In an article in Spin in 1991, Sinéad spoke candidly of her decision to get an abortion: “I just believe that if a child is meant to be born, it will be born. It doesn’t really matter whether you have an abortion or a miscarriage. The whole issue is pro-choice.” She would go on to say, “I would lobby very strongly for the right of women to have control over their own bodies and make decisions for themselves. Nobody has the right to tell anyone else what to think or believe.”
In 1992, the Irish High Court forbade a fourteen-year-old rape victim from traveling to the UK to access an abortion in what became known as the “X Case.” A rally was called in protest, and Sinéad would address the thousands-strong crowd, speaking truth to power:
“The bad decision made by Judge Costello is an invasion of the civil rights of all Irish women. It’s not just Judge Costello who is at fault here, by the way, because he could not have made his decision without being specifically asked to do so by the attorney general.”
The Supreme Court would later overrule the High Court’s decision, and the girl would be allowed to travel to terminate her pregnancy. Sinéad continued supporting protests calling for the end of the Eighth and joined the Artists’ Campaign to Repeal the Eighth Amendment in 2015.

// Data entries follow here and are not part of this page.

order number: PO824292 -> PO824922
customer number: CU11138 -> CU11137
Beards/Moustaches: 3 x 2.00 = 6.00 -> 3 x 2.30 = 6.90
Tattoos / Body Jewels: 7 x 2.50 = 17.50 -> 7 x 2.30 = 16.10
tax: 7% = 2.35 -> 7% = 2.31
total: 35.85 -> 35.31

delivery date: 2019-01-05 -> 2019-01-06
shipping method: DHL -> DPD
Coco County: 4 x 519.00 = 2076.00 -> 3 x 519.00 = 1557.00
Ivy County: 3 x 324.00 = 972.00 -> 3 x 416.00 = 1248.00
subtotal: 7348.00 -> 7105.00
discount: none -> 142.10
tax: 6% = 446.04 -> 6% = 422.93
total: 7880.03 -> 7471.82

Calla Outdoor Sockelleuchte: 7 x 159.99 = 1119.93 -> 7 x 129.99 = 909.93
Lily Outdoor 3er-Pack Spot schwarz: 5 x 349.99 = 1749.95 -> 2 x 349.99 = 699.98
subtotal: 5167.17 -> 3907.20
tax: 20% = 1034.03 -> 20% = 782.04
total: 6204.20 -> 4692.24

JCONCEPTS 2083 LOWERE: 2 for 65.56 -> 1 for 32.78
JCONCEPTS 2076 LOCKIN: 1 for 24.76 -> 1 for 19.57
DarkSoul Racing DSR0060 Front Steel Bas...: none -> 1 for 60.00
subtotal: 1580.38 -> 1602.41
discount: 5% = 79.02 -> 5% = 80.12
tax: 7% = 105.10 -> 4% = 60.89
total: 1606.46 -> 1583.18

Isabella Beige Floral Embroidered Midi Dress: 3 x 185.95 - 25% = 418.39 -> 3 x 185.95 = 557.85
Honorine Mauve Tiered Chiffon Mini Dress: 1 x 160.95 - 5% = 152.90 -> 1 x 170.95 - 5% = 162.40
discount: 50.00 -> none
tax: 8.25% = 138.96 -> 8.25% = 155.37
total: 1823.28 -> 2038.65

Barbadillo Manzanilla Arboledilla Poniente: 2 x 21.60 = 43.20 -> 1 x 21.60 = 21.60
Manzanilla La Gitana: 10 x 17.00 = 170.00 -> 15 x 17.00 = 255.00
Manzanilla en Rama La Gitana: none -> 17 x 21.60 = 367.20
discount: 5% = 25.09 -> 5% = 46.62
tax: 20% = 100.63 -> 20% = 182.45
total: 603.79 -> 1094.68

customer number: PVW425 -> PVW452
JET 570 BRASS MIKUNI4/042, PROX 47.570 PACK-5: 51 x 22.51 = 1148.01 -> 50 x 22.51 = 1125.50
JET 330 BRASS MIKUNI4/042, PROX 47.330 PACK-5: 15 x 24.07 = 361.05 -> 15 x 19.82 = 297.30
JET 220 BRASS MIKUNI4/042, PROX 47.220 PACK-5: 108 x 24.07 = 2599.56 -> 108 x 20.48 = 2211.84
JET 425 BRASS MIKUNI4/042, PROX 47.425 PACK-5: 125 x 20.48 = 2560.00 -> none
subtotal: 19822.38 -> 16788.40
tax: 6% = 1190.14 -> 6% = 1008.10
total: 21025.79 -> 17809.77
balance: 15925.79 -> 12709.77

Sinéad consistently used her stardom to fight against systems of oppression, be it the state, the church, or the police. The most powerful tool she had in her arsenal, unsurprisingly, was her voice. While living in the UK and disgusted by the racist policing she saw, she penned “Black Boys on Mopeds,” a song lambasting Margaret Thatcher for turning a blind eye to the UK’s “law and order” racism that resulted in the death of Nicholas Bramble in 1989. Nicholas was chased to death on his moped by police, who assumed that because he was black, he must have stolen it. The song appears on her second album, I Do Not Want What I Haven’t Got, which is dedicated to the memory of Colin Roach, a twenty-one-year-old black British man shot to death inside a police station. Despite contrary evidence, the coroner’s jury would rule Roach’s killing a suicide.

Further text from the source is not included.